SDGs calendar Team 3

  • Team 3: Simona Taralezhkova/Bulgaria/, Alicja Czekaj/Poland/, Maraya Laricchia/Italy/, Antonios Koutsakis/Greece/, Jule Rassmann/Germany/, Paula Tornero/Spain/

    supported by Agata Richert/Poland/

    will make a research and choose  paintings relevant to SDGs №3 and № 14

    The participants of the team will communicate through forum :

    https://twinspace.etwinning.net/93783/forum/130020/thread/1648452

     

    The final results will be posted here on this page-  2 paintings for each of assigned SDGs and short information about the relevant SDG and the relevant painter.

    Our online meeting on 10th November:

     

    During an online meeting, our team chose this picture to represent SDG 3- "Good Health and Well-Being":

    Pasteur's portrait by Edelfelt is the best-known portrait of the French chemist Louis Pasteur.
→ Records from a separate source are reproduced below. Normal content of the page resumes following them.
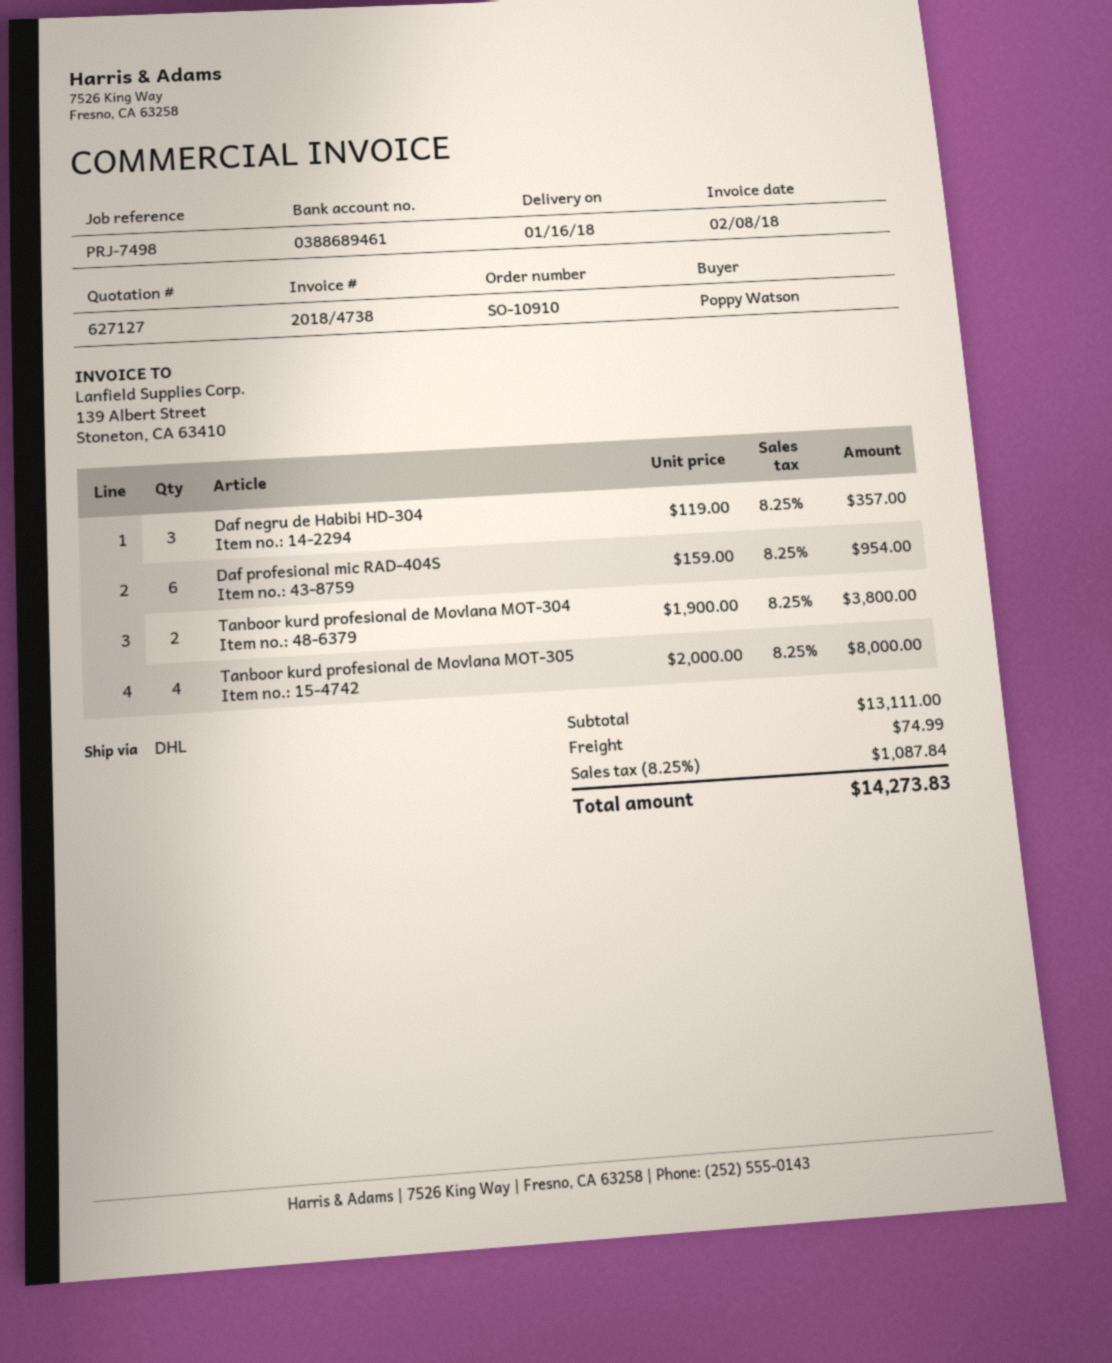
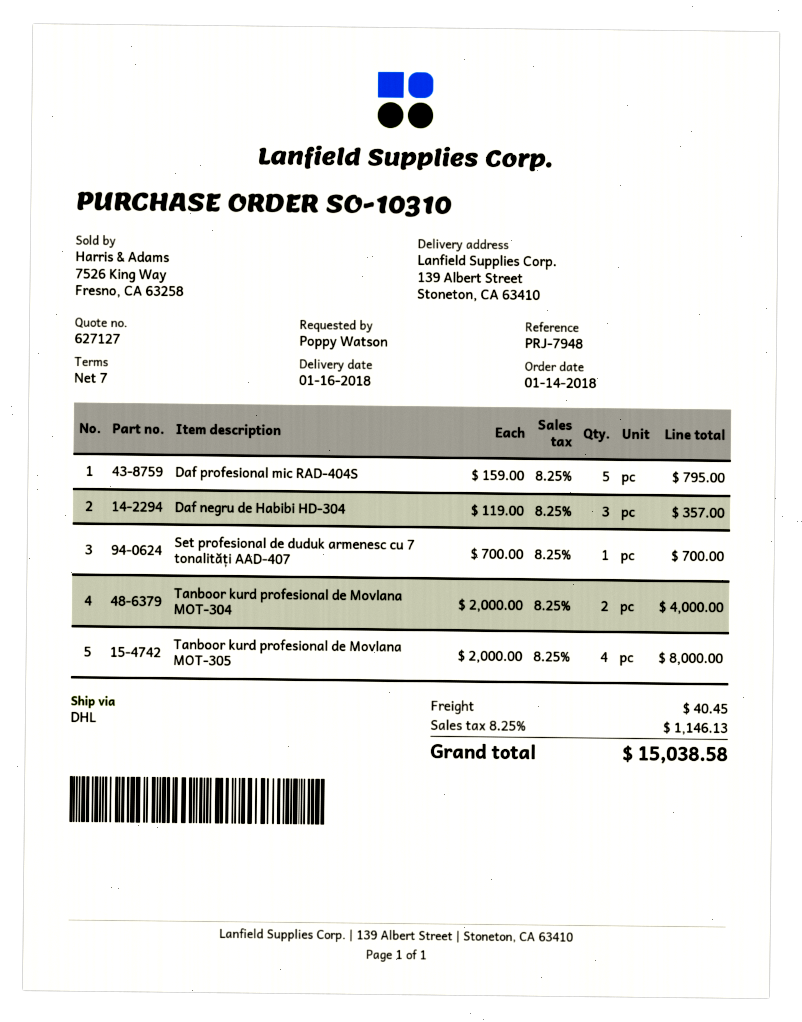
order number: SO-10910 -> SO-10310
reference: PRJ-7498 -> PRJ-7948
Daf profesional mic RAD-404S: 6 x 159.00 = 954.00 -> 5 x 159.00 = 795.00
Tanboor kurd profesional de Movlana MOT-304: 2 x 1900.00 = 3800.00 -> 2 x 2000.00 = 4000.00
Set profesional de duduk armenesc cu 7 tonalități AAD-407: none -> 1 x 700.00 = 700.00
shipping: 74.99 -> 40.45
tax: 8.25% = 1087.84 -> 8.25% = 1146.13
total: 14273.83 -> 15038.58

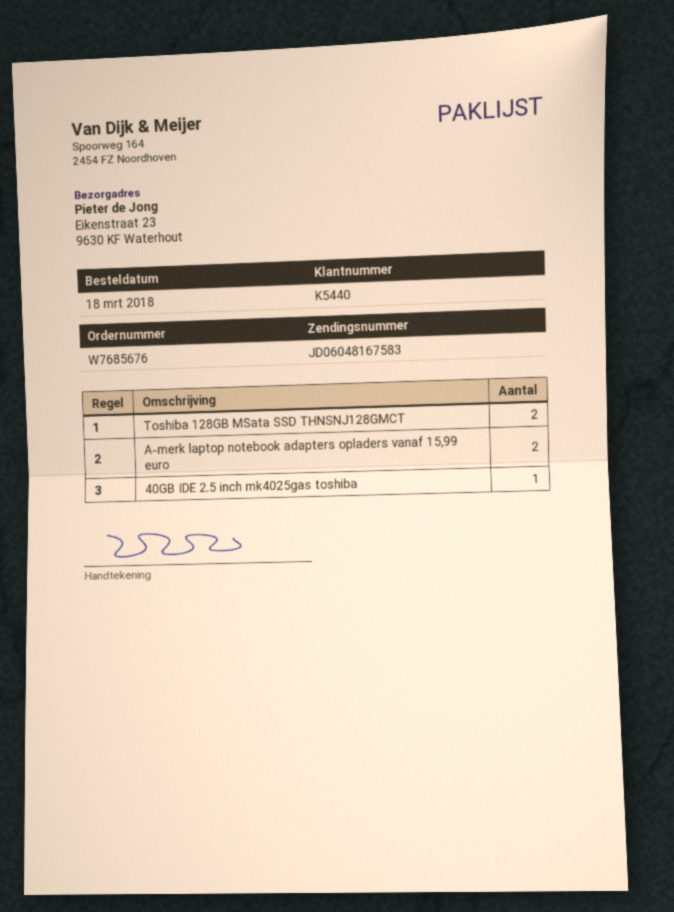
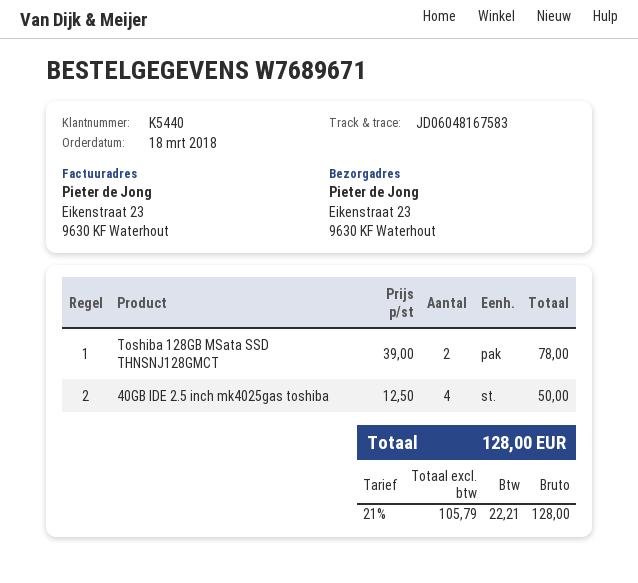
order number: W7685676 -> W7689671
A-merk laptop notebook adapters opladers vanaf 15,99 euro: 2 -> none
40GB IDE 2.5 inch mk4025gas toshiba: 1 -> 4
Painted by Albert Edelfelt (1854–1905) in 1885 the painting shows Pasteur in his laboratory at the rue d'Ulm, surrounded by his experimental apparatus, the innovative laboratory glassware used in the experimental methods, developed by him on the field of bacteriology in the late 19th century. Pasteur is regarded as one of the main founders of bacteriology, and he is popularly known as the "father of microbiology".

     

    Albert Edelfelt was a Finnish painter, who lived in Paris. Edelfelt was one of the first Finnish artists to achieve international fame.

    For SDG 14- Life Under Water we chose this picture:

    "Water" belongs to The Four Elements - a series of four oil paintings created by the Italian artist Giuseppe Arcimboldo which were created in 1566, during the Renaissance, for Maximilian II, Holy Roman Emperor. The paintings depict human faces in profile made up of different animals or objects. Air is represented by birds, Fire by burning wood and cannons, Earth by land animals, and Water by marine creatures. The series attempts to express the creation of harmony from chaos.

    Arcimboldo was an Italian painter best known for creating imaginative portrait heads made entirely of objects such as fruits, vegetables, flowers, fish, and books.